### Description of the task
Pull out every line in the data that has the string "ELEMENTS" in it.

(Records from a data collection)
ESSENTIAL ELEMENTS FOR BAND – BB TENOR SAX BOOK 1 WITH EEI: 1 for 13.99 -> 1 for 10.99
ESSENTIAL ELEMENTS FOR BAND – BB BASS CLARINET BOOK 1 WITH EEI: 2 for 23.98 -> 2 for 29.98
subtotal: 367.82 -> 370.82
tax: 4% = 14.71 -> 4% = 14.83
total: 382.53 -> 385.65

---

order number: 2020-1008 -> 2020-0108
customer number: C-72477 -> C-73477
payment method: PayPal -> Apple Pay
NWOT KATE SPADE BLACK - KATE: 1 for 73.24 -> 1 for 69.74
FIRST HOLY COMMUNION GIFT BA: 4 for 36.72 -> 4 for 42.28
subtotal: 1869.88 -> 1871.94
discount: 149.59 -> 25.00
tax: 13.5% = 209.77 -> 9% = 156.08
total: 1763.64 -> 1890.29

### Answer to the exercise
ESSENTIAL ELEMENTS FOR BAND – BB TENOR SAX BOOK 1 WITH EEI: 1 for 13.99 -> 1 for 10.99
ESSENTIAL ELEMENTS FOR BAND – BB BASS CLARINET BOOK 1 WITH EEI: 2 for 23.98 -> 2 for 29.98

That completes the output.